China’s Anti-Monopoly Crackdown Is Just an Excuse
Dec 16, 2021
Is China truly enforcing anti-monopoly laws? The record-breaking fines levied in recent months lean strongly in this direction. However, as is customary in China, state-owned enterprises are subject to different restrictions than private firms.
Twelve corporations were punished in March by the strong State Administration of Market Regulation, or SAMR, for "illegal monopolistic activity." Among these companies were the search engine Baidu and the technology behemoth Tencent. SAMR penalized Alibaba $2.8 billion in April for antitrust violations and Meituan $530 million in October for similar infractions. And, this month, Beijing established an Anti-Monopoly Bureau amid debates about tightening the country's Anti-Monopoly Law. "Monopoly is the main enemy of the market economy," the People's Daily, the mouthpiece of the Chinese Communist Party, declared upon the news of the Alibaba punishment.
True, but China is not a market economy, nor is it on the verge of becoming one. The Party is using the anti-monopoly campaign as an excuse to strengthen its grip on private enterprises, particularly those in the internet industry. As it turns out, the Party is correct in believing that agile, innovative private enterprises imperil the state sector's economic supremacy. As a result, the Party intervenes to keep control—and succeeds.
China's powerful monopolies are here to stay. There are two possible explanations. Consider, for example, that SAMR, despite its severity, has demonstrated a narrow lens. While it probed China Mobile and several smaller food brands in 2019, its primary focus has been on internet and technology corporations.
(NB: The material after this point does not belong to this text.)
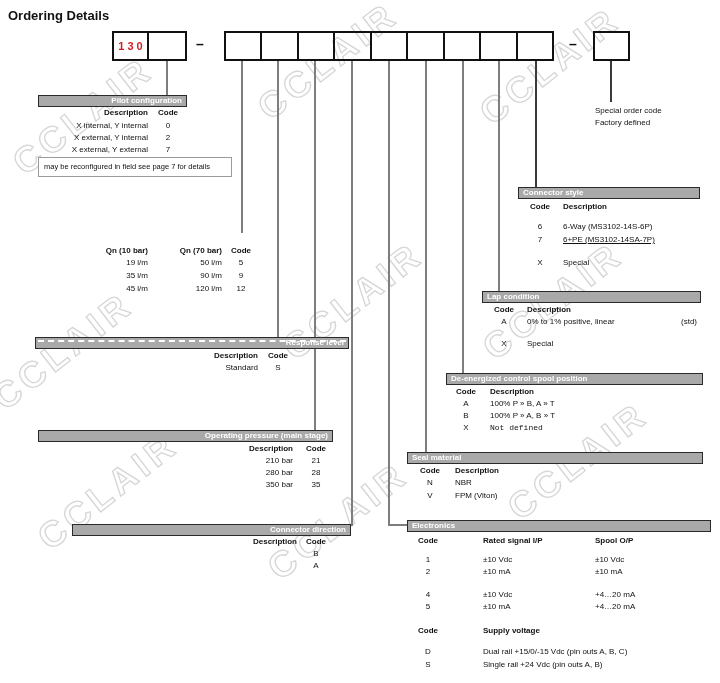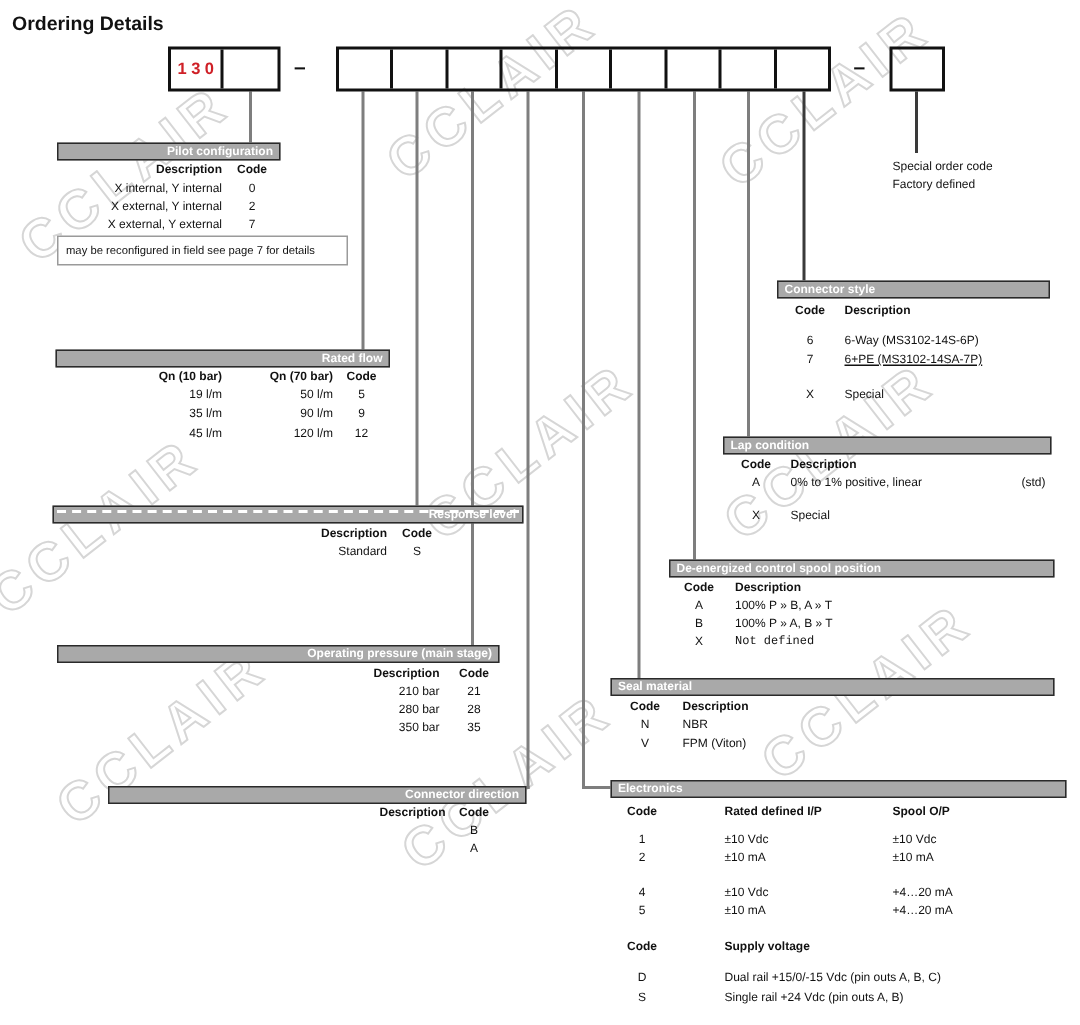"Rated flow" div.bar { html: <div>Rated flow</div> -> none }
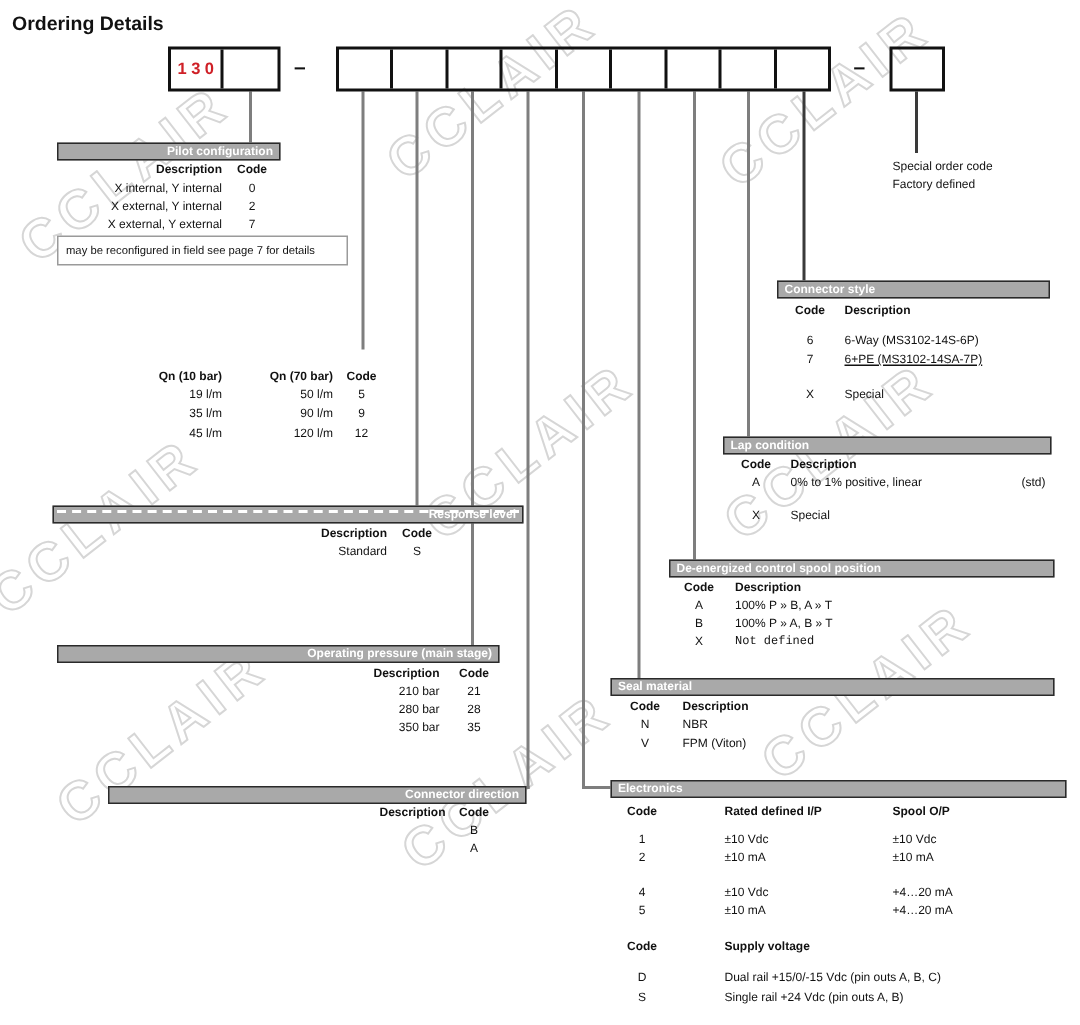"Rated defined I/P" div.t { text: defined -> signal }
According to China's National Bureau of Statistics, the internet, software, and information technology sectors account for barely 3.7 percent of the Chinese GDP. However, it remains the most strategically important sector of the Chinese economy, with private enterprises dominating. None of China's ten largest and most powerful internet businesses are state-owned. That is a striking outlier in a country dominated by SOEs.
JD.com and Alibaba are enormous, China's two largest online corporations. However, they did not crack Fortune's list of the top ten largest Chinese companies by sales in 2021. Ping An Insurance, the only ostensibly private firm in China's top ten, is commonly seen as a state proxy. The remainder is state monopolies or duopolies, several of which hold regional or national monopolies or duopolies. State Grid, the world's second-largest company in terms of revenue, supplies electricity to 88 percent of China's population, while the three major oil companies: China National Petroleum Corporation, Sinopec Group, and China National Offshore Oil Corporation control virtually all of China's crude production.
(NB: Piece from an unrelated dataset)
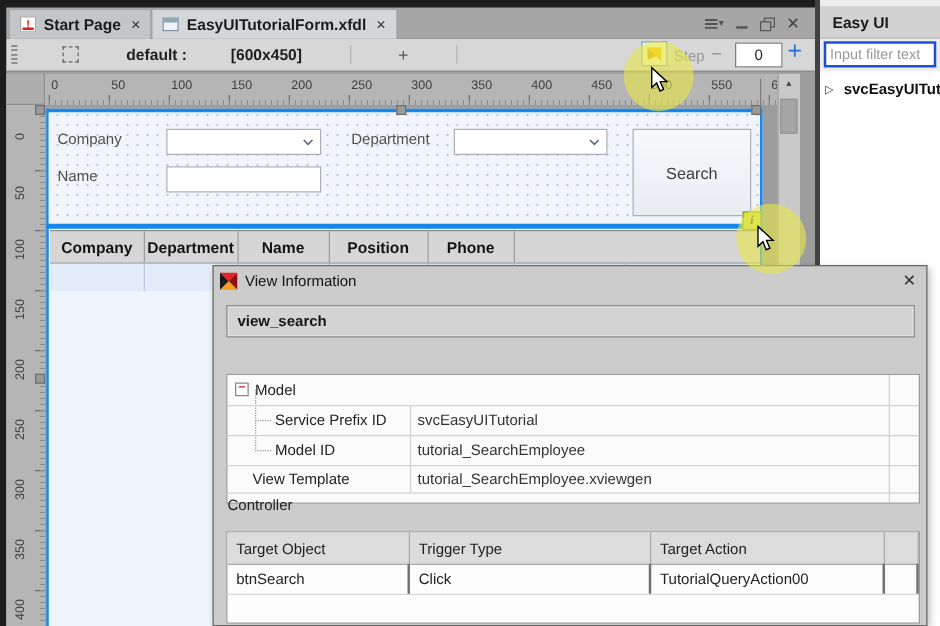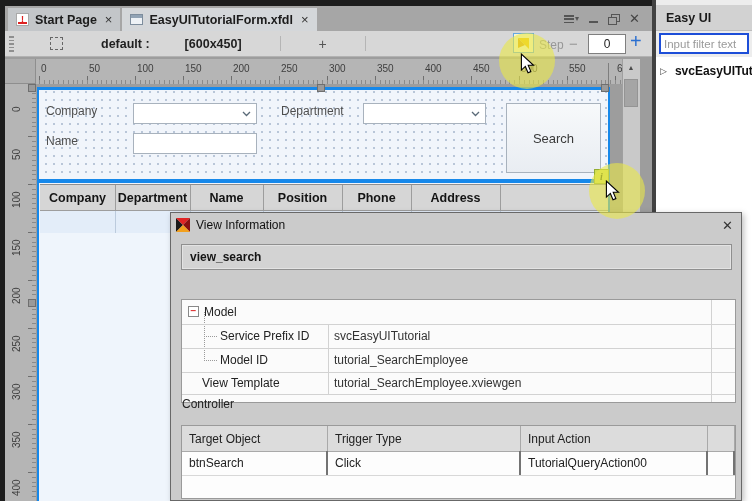"Address" div.gh-cell { html: <div>Address</div> -> none }
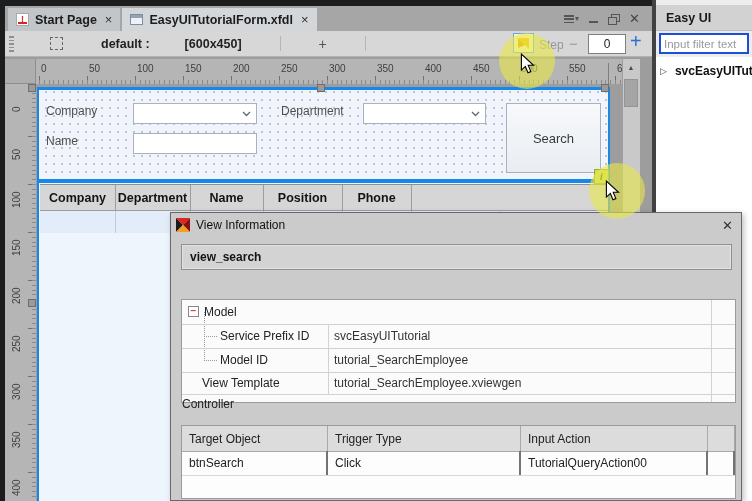"Input Action" div.ccell { text: Input -> Target }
The second reason monopolies will remain is because Beijing intends to bolster state-owned enterprises. How are we aware? The Party has said this repeatedly and is carrying out its stated objectives. As professor Minxin Pei noted in a December 2020 essay titled "China's Anti-Competition Pro-Monopoly Crusade," Xi and others have urged Beijing to strengthen, improve, and expand SOEs. Consolidation of SOE continues. In August, two state-owned steelmakers announced a merger that will form the world's third-biggest steelmaker. China Baowu's aggressive acquisition strategy of other SOEs over the previous several years has helped it become the world's largest steelmaker. Beijing is expected to launch China Rare Earth Group this month, a state-owned company formed by the consolidation of multiple state-owned rare earth enterprises, in order to further consolidate and centralize Beijing's worldwide rare earth monopoly.
The SOE sector's contribution to China's economy has been surprisingly steady in the twenty-first century, often accounting for 25-30% of GDP. What has changed in recent years is the extent to which private enterprises are required to fulfill the Party's interests and commands. Indeed, SAMR's goal is not to dismantle technology companies but to weaken their resistance to Party monitoring and control.